I haven't seen Avatar yet...

...and it's killing me.  I was supposed to see it yesterday with a friend, but then he was all "I slept badly all week, I'm tired, let's see it later."  So we ended up seeing the latest Zemeckis mo-cap abomination, A Christmas Carol, and now I'm going out of town until the 30th.  The 30th!  I can't wait until the 30th to see Avatar!

Urge to kill... rising...

rougy says...

Pins and needles

Yes.

As if nobody was paying attention.

Just my children, and their kids.

This might be the Star Wars of this depression.

The only hope.

choggie says...

I saw the Korean guy at the local convenience stop watching a streaming version on his laptop filmed by some Chinese or Russian kid...scared the shit out of me.

dystopianfuturetoday says...

Spoiler #1: It turns out that Jake was dead the whole time, and that the Na'vi were all ghosts.

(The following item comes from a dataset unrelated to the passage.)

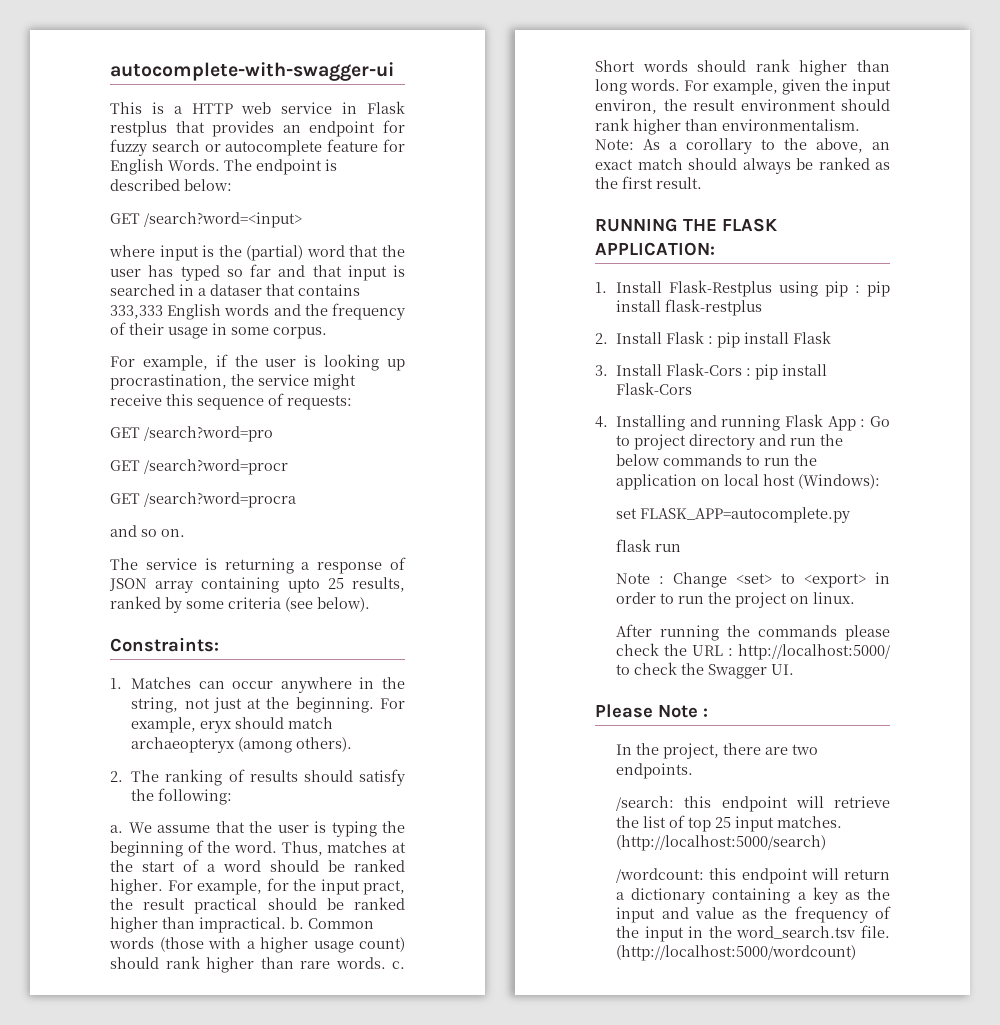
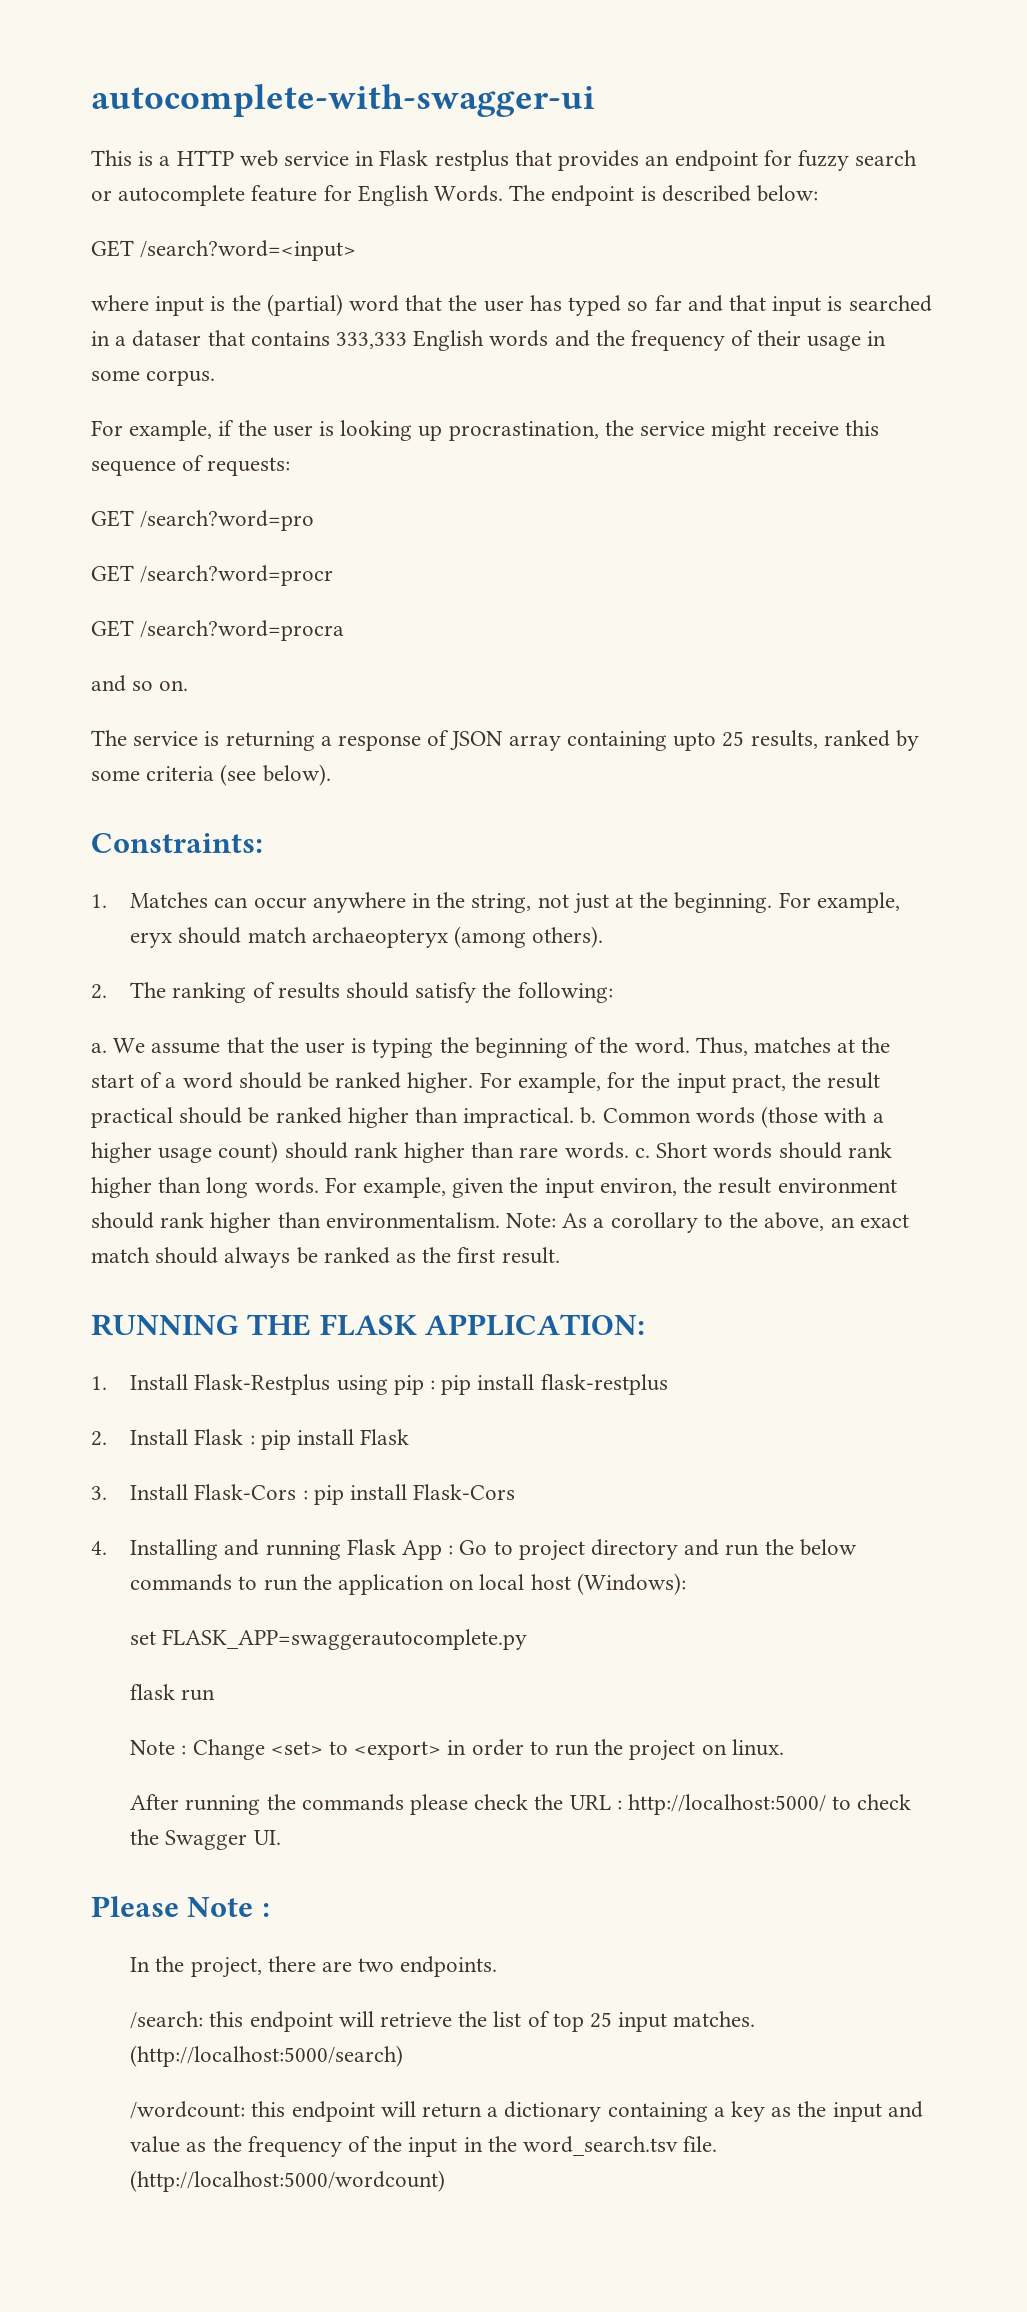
- set FLASK_APP=autocomplete.py
+ set FLASK_APP=swaggerautocomplete.py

Spoiler #2: Midway through the film, a quick pan of Neytiri's naked body reveals that she is actually a he.

Spoiler #3: Colonel Miles Quaritch cryptically whispers 'rosebud' in the opening scene of the film, which we eventually learn is actually the name of his childhood sled, symbolically representing the lost innocence of youth he so dearly longed for.

Spoiler #4: After discovering the Statue of Liberty protruding from a Pandoran Lake, Dr. Grace Augustine realizes that they've been on Earth the entire time!

Spoiler #5: Darth Vader reveals that he is in fact James Cameron's father.